In patients with chronic HCV infection, ribavirin plus interferon-α2b was more effective than interferon-α2b alone. The 48-week ribavirin treatment was marginally more effective than the 24-week treatment.

Sources of funding: Schering Plough Research Institute; Direction de la Recherche Clinique Assistance Publique Hôpitaux de Paris; Syndicat National Français de l'Industrie Pharmaceutique; Association pour la Recherche contre le Cancer.

For correspondence: Prof. T. Poynard, Service d'Hépato-Gastroentérologie Groupe Hospitalier Pitié-Salpêtrière 47-83 Boulevard de l'Hôpital, 75651 Paris, Cedex 13, France. FAX 33-145-86-2022.
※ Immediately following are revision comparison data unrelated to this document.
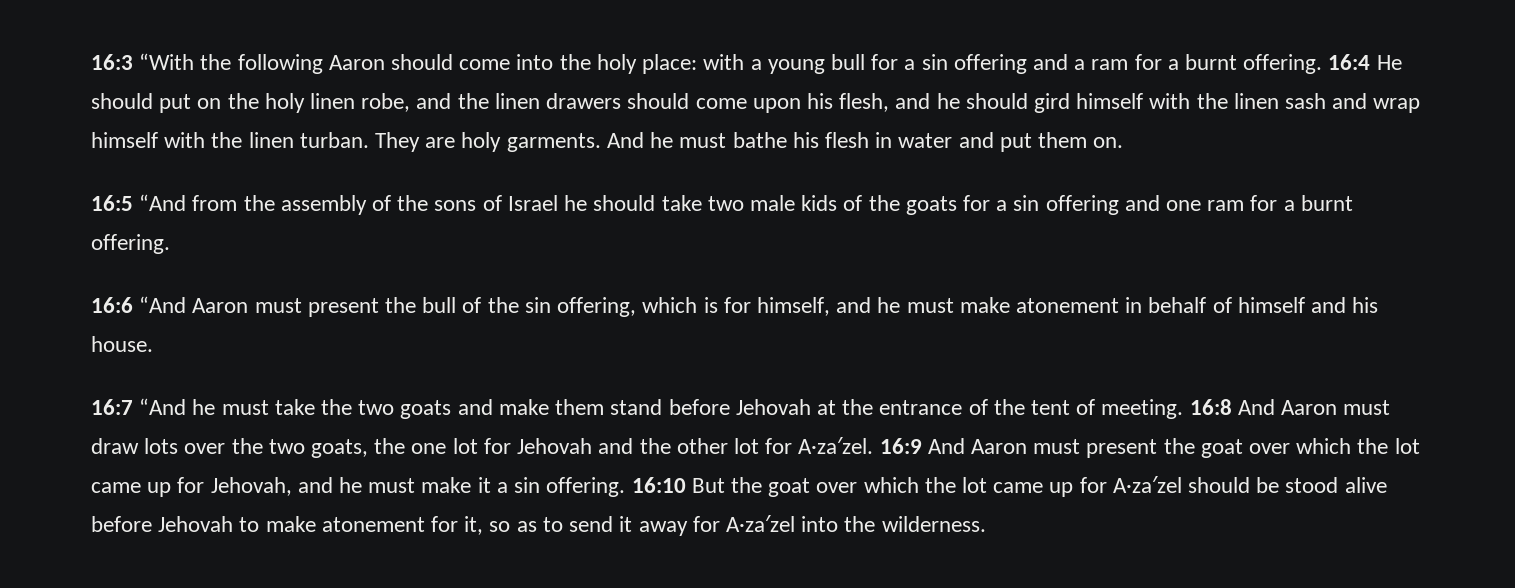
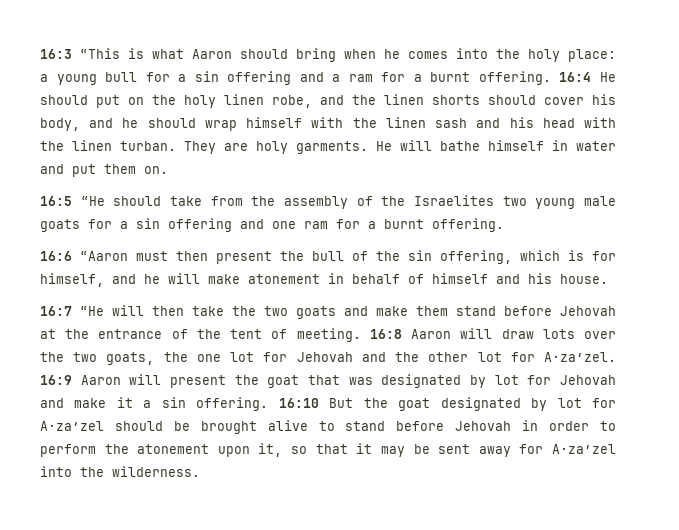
- 16:3 “With the following Aaron should come into the holy place: with a young bull for a sin offering and a ram for a burnt offering.
+ 16:3 “This is what Aaron should bring when he comes into the holy place: a young bull for a sin offering and a ram for a burnt offering.
- 16:4 He should put on the holy linen robe, and the linen drawers should come upon his flesh, and he should gird himself with the linen sash and wrap himself with the linen turban.
+ 16:4 He should put on the holy linen robe, and the linen shorts should cover his body, and he should wrap himself with the linen sash and his head with the linen turban.
- And he must bathe his flesh in water and put them on.
+ He will bathe himself in water and put them on.
- 16:5 “And from the assembly of the sons of Israel he should take two male kids of the goats for a sin offering and one ram for a burnt offering.
+ 16:5 “He should take from the assembly of the Israelites two young male goats for a sin offering and one ram for a burnt offering.
- 16:6 “And Aaron must present the bull of the sin offering, which is for himself, and he must make atonement in behalf of himself and his house.
+ 16:6 “Aaron must then present the bull of the sin offering, which is for himself, and he will make atonement in behalf of himself and his house.
- 16:7 “And he must take the two goats and make them stand before Jehovah at the entrance of the tent of meeting.
+ 16:7 “He will then take the two goats and make them stand before Jehovah at the entrance of the tent of meeting.
- 16:8 And Aaron must draw lots over the two goats, the one lot for Jehovah and the other lot for A·za′zel.
+ 16:8 Aaron will draw lots over the two goats, the one lot for Jehovah and the other lot for A·za′zel.
- 16:9 And Aaron must present the goat over which the lot came up for Jehovah, and he must make it a sin offering.
+ 16:9 Aaron will present the goat that was designated by lot for Jehovah and make it a sin offering.
- 16:10 But the goat over which the lot came up for A·za′zel should be stood alive before Jehovah to make atonement for it, so as to send it away for A·za′zel into the wilderness.
+ 16:10 But the goat designated by lot for A·za′zel should be brought alive to stand before Jehovah in order to perform the atonement upon it, so that it may be sent away for A·za′zel into the wilderness.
Table. Interferon-α2b and ribavirin vs interferon-α2b and placebo for loss of hepatitis C virus RNA in patients with chronic hepatitis C infection*

Ribavirin regimen Time Ribavirin Placebo RBI (95% CI) NNT (CI)
24 wk End of treatment 52.3% 33.5% 57% (28 to 92) 5 (4 to 9)
24 wk 24 wk after treatment 42.6% 19.3% 121% (68 to 193) 4 (3 to 6)
48 wk End of treatment 56.7% 33.5% 69% (40 to 107) 4 (3 to 7)
48 wk 24 wk after treatment 34.7% 19.3% 80% (35 to 141) 7 (4 to 12)

*Abbreviations defined in Glossary; RBI, NNT, and CI calculated from data in article.
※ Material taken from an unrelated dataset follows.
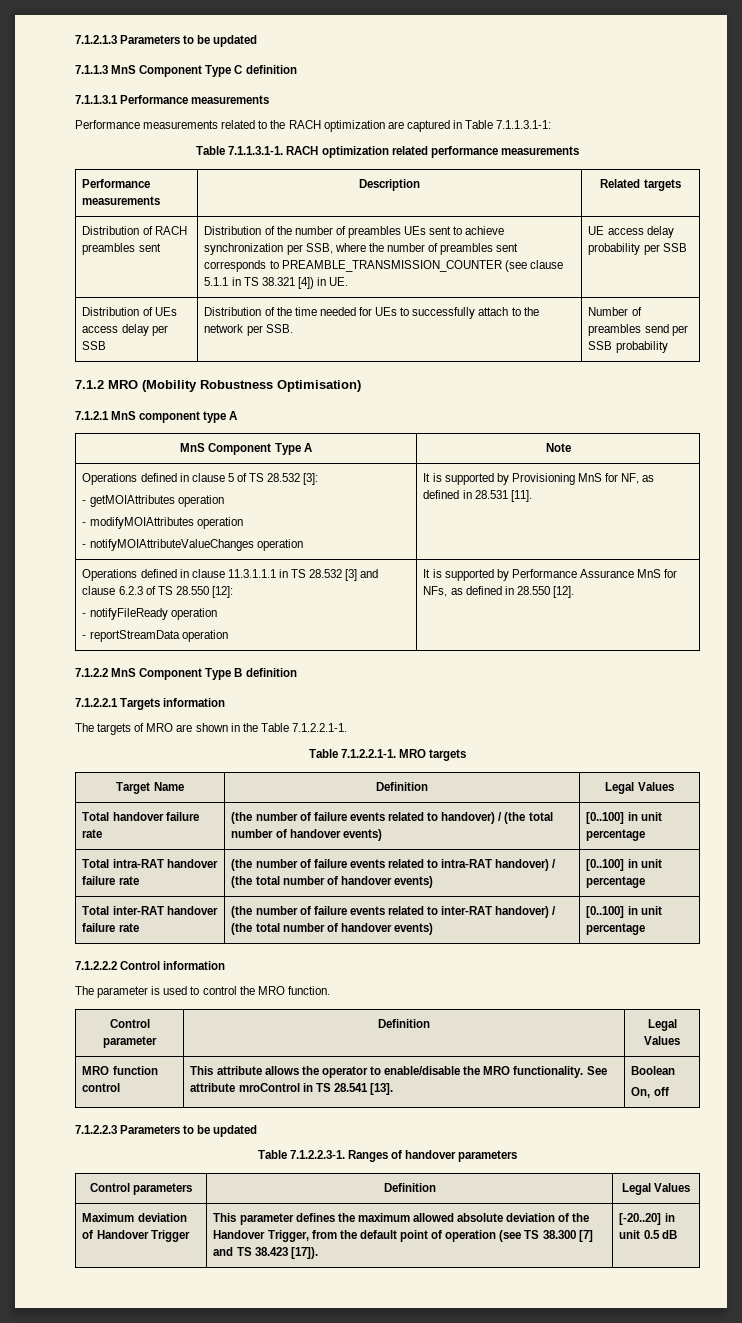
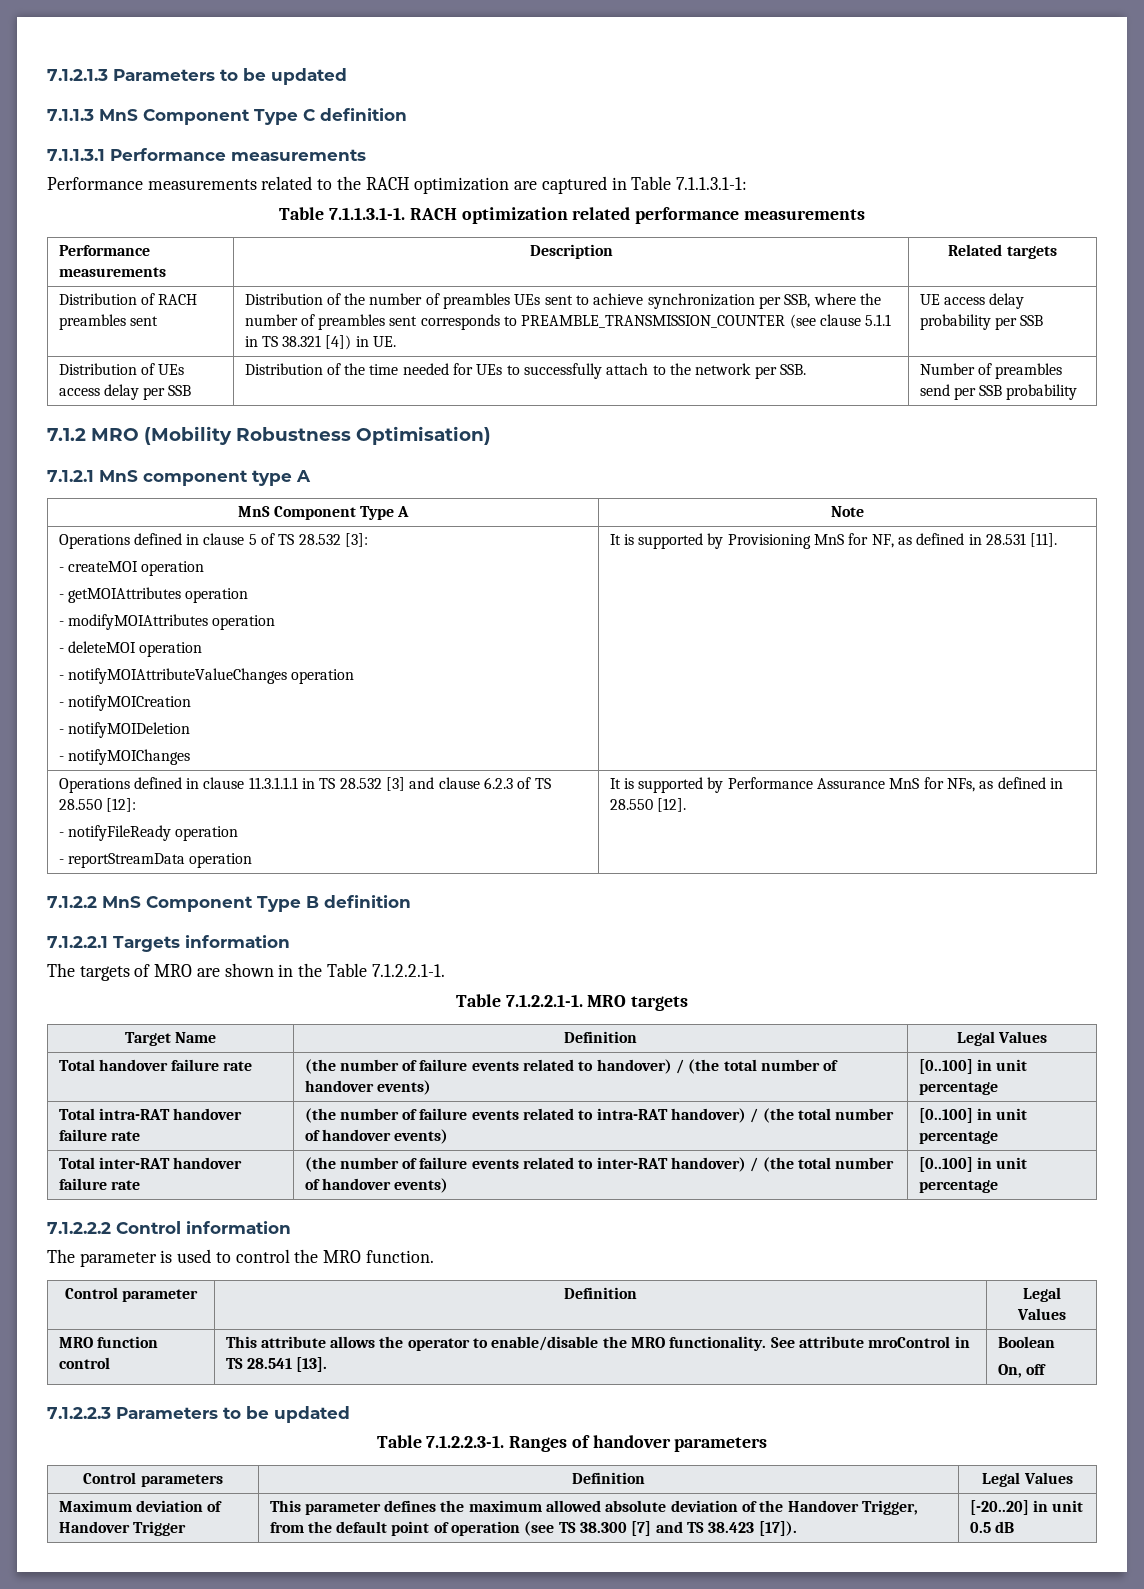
+ - createMOI operation
+ - deleteMOI operation
+ - notifyMOICreation
+ - notifyMOIDeletion
+ - notifyMOIChanges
Approximately 1.8% of the U.S. population has chronic HCV infection; of these, only a few will develop complications, typically after 20 to 30 years of viremia. Many infected persons are asymptomatic and have acquired the infection within the past 20 years. Morbidity and mortality from HCV infection are expected to increase over the next few years as these persons enter the risk period for complications (1). Primary prevention measures will not change outcomes, so the study by Poynard and colleagues, which shows an improved treatment for those already infected, is a major development.

In this well-compensated population, only 24% of patients had septal fibrosis and 4% had cirrhosis. Interferon plus ribavirin was more effective than interferon alone in stimulating loss of HCV RNA 24 weeks after treatment. Age, sex, fibrosis stage, genotype, and viral load were independently associated with response. Details of alcohol use, an important confounding factor, were not given.

Because of the protracted natural history of HCV infection, design and execution of studies of natural history are difficult. However, recent evidence shows that interferon therapy for HCV infection may reduce long-term complications independent of virologic response (2). The use of a virologic response as the end point in this trial is conservative and may underestimate the benefit of interferon-based therapy.

Previously issued guidelines on when to treat HCV infection (1) remain applicable, but the question of how to treat is evolving. Interferon-based therapy for HCV infection is difficult for many patients. The side effects that are most often limiting—neuropsychiatric manifestations, such as depression and irritability—were not evaluated, and the dropout rate was substantial in all groups. The improved response with the addition of ribavirin may limit exposure to these side effects. This study supports the use of combined interferon and ribavirin as first-line treatment for chronic HCV infection.

Paul D. King, MD
University of Missouri, ColumbiaColumbia, Missouri, USA

Paul D. King, MD
University of Missouri, Columbia
Columbia, Missouri, USA


1. Centers for Disease Control and Prevention. MMWR Morb Mortal Wkly Rep. 1998;47:1-39.

2. Niederau C. Lange S, Heintges T, et al. Prognosis of chronic hepatitis C: results of a large, prospective cohort study. Hepatology. 1998;28:1687-95.